Geçenlerde Yahya Efendi dergâhına çıkarken… (Tavsiye ederim bu arada, gidin, şöyle bir sessizliği dinleyin. Estetikle, güzellikle baş başa kalın. Biz akşam vakti gittik, yatsı bitimine kadar oradaydık. Aman, ya Rabbî! Ne kadar sessizlik, ne kadar güzellik! Yahya Efendi’nin mâneviyatı sinmiş; bize de sundu. Şöyle bir İstanbul’u koklarsınız orada. Kendinizi dinlersiniz. Maddeden mânâya geçişi görüyorsunuz böyle yerlerde. Ahh, ben edebiyat anlatacaktım. Eee, onu anlatıyoruz zaten.) Birkaç yere yazmışlar: “Edep ya hu!” Mezarların içinden geçip mescide ulaşıyorsunuz. Ufak bir mescid… Orada yatıyor Yahya Efendi. Kanunî Sultan Süleyman’ın süt kardeşi. Âlim, şair. Sonra bir, iki işine karışmış padişahın. Derken azledilmiş üniversite hocalığından. Bu işler böyle. Olmalı mı böyle? Olmamalı aslında. Orada kendisine bir dergâh kurmuş. Çalışmış. Eli de eğilimli biriymiş. Orada kendisine bir mekâncık edinmiş. Orada bekliyor dirilişi. Zaten diri; ölmemişler. Gidin görün; ölmediğini (orada) göreceksiniz. “Edep ya hu!”  levhaları arasında dünyadan bir müddetçiğine uzaklaşacaksınız. Edeple gelen lütufla uğurlanır değil mi? Ve yine birkaç yere de: “Eline, diline, nefsine hâkim ol!” yazılmış.

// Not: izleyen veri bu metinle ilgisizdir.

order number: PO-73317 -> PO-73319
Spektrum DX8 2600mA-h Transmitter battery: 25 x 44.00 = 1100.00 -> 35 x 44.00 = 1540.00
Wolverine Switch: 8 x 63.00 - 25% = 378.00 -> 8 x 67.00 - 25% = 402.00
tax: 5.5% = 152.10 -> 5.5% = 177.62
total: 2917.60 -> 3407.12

İşte, edebiyat böyle başlıyor; edeple başlıyor. Edepsizliğin olduğu yerde hiçbir şey olmaz. Değil ki edebiyat! “Duygu ve düşüncelerimizi etkili bir biçimde yazıp söyleme”ye edebiyat deniyor, öyle tarif ediliyor okullarda. Ama edebiyatı bir de şöyle tarif edelim: “Gördüğün, görmediğin her şeyin adını yeniden koymak.”

Edebiyat, bir gözlük. Neye, nasıl bakacağız, bize onu söyler.

Cemil Meriç diyor ki, “Her kitap cam bir şişe içerisinde okyanusa bırakılmış bir mektuptur.” “Söz uçar, yazı kalır” denir ya. İşte edebiyatın bu yazılı güzelliği bizlere asırlardan, ötelerden sesleniyor. Ne diyor bir yazar: “Kelimelerin gücünü bilmeden insanı anlayamazsınız.”

Edebiyat olmadan nasıl yaşayacaksınız? Yani kelimeleri çıkarın şöyle bir hafızanızdan ve kütüphaneleri kaldırın; nasıl yaşayacaksınız? İşgallerde neden önce kütüphaneleri yakıyorlar? Orayı önce kitapsız bırakıp geçmişiyle bağını koparıp bir daha üstümüze gelmesin bunlar diye, değil mi? İşte bu, kelimenin gücünü gösterir.

Dört yıl edebiyat görüyoruz. Ondan önce yıllarca Türkçe… (Edebiyata hazırlık…) Türkçesi güzel olan güzel Türkçe şiir, roman yazar. İngilizcesi güzel olan Shakespeare olur.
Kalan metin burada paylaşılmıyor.